AddThis Main Navigation

ShareThis Main Navigation


AddThis Footer

ShareThis Footer


AddThis Button and Menu (On Hover)

ShareThis Button and Menu (They recently converted their menu to on hover as well, and made it smaller)


AddThis Toolbox

ShareThis Sharing Bar (This was launched recently as well)


So who's the innovator? Who's the imitator? Is this purely coincidental—do great minds really think alike?

And yes... this list goes on... I could probably screenshot a dozen more ideas that are coincidental. I've been working on AddThis for the last year, and it's interesting to see some similar, if not identical, features appear in the same space. Reverse-engineering? Perhaps.

But maybe I'm jumping to conclusions... let's say for a second ShareThis is not imitating AddThis. Instead, they just happen to test any and all ideas, and the result is their product. And maybe it's okay.
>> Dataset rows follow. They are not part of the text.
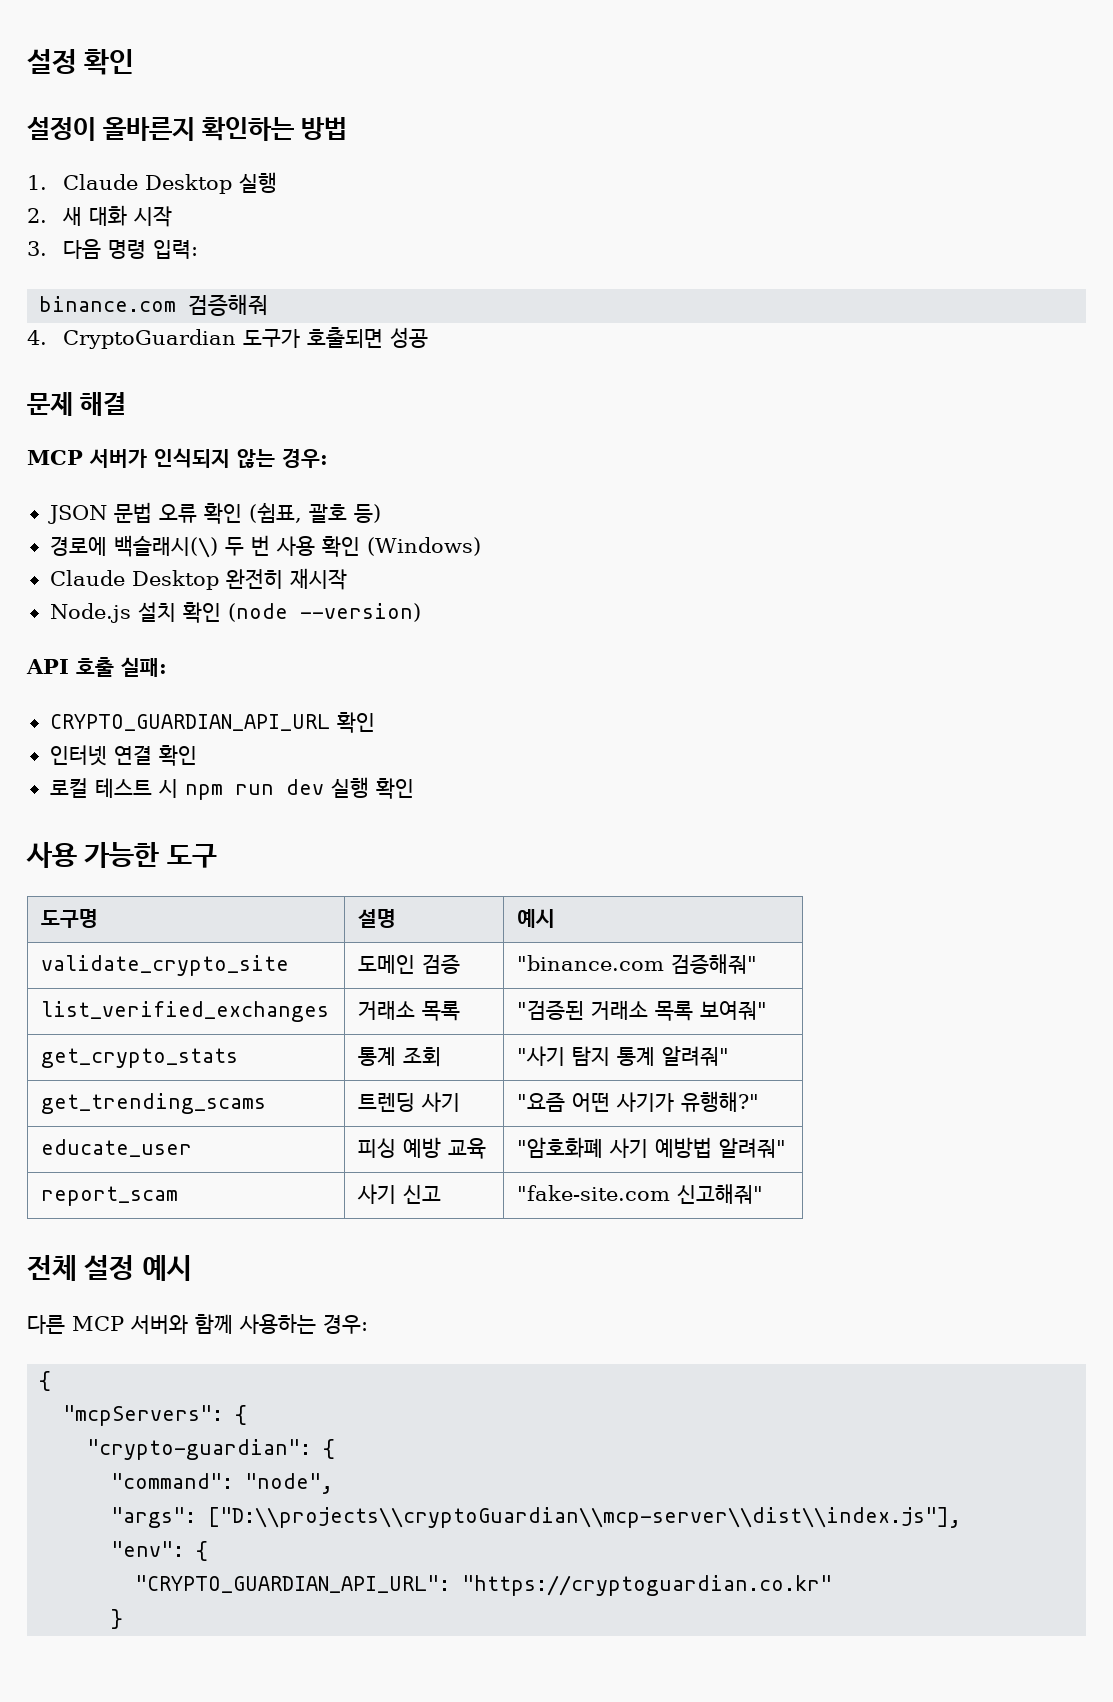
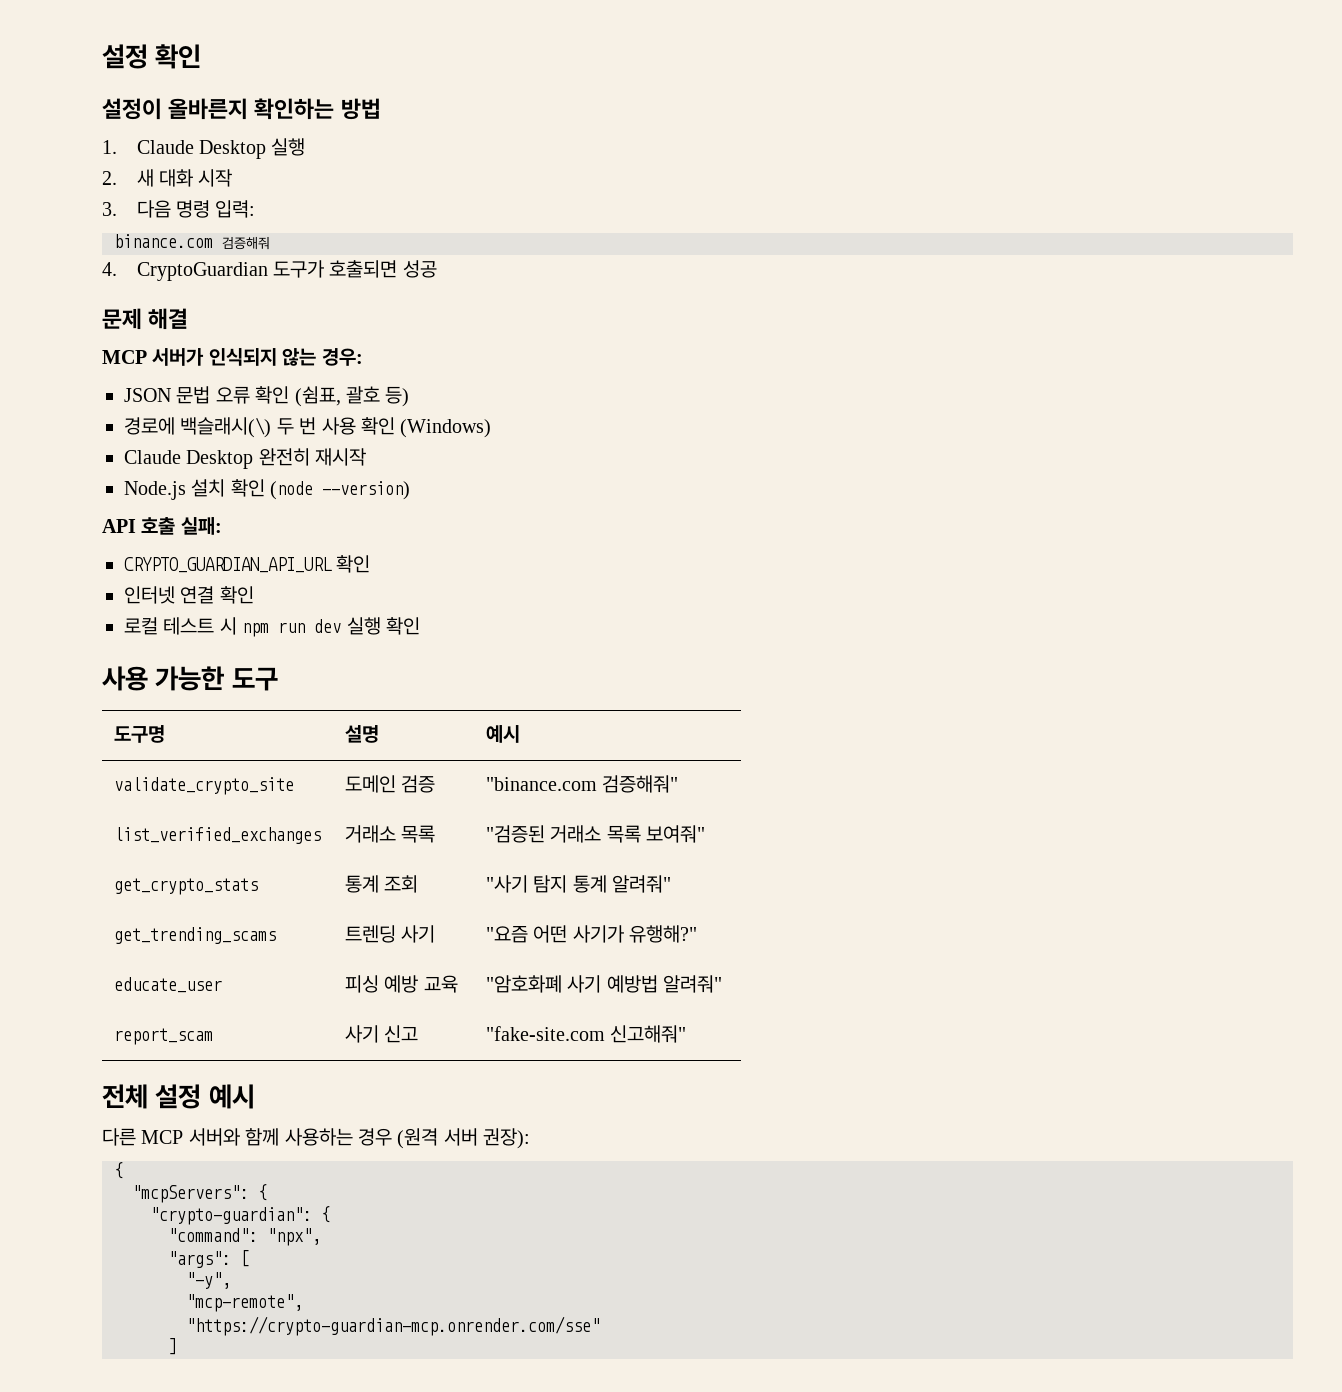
- 다른 MCP 서버와 함께 사용하는 경우:
+ 다른 MCP 서버와 함께 사용하는 경우 (원격 서버 권장):
- "command": "node",
+ "command": "npx",
- "args": ["D:\\projects\\cryptoGuardian\\mcp-server\\dist\\index.js"],
- "env": {
- "CRYPTO_GUARDIAN_API_URL": "https://cryptoguardian.co.kr"
- }
+ "args": [
+ "-y",
+ "mcp-remote",
+ "https://crypto-guardian-mcp.onrender.com/sse"
+ ]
What do you think? Is this innovation or imitation? If a competitor's feature tests well, is it okay to copy? I'd love to get your opinion.

1 comment:

Jon Fukuda said...

Wierd, I posted a commetn here on Wednesday, but it didn't stick.

I don't think this is anything new... particutarly to the hi-tech industry. Where leaders in competition are limmited & there's little inspiration to draw on when working with leading edge concepts and design patterns. These are the conditions ripe for parallels in approach as competitors look over eachothers shoulders to out-compete the other.

I think the important thing to keep in mind... looking at Android cropping up into iPhone's turf, is to continue to exemplify leadership by taking the best examples in design (yours or others) and implementing them with elegance, ease of use, and in a way that is integrated with a respect for the experience as a whole. If you implement a field that auto completes... for instance, it should be implemented consitiatnly across the application (where relevant). If you use annimation to emphasize aspects of the experience, like iPhone's linear and layered pagination for instance, think of how that experience brings meaning to a users context within the task - and can derive meaning for that animation.

In otherwords, if you innovationa (which may, or may not include ideas from your competitors) are holistically integrated into a design system with elegance, it makes it that much harder for the competitor to rip it off without looking like a total copy-cat... thuse falling in-line as a follower (aka not a leader).

I know this is fluffy and obvious... but I really don't think you can get away from immitation and competitors drawing inspiration from leaders in niche industries. This winners are the ones who deliver excellence, consistancy and dependability.

Hope this helps. Love the work you're doing.. keep it up!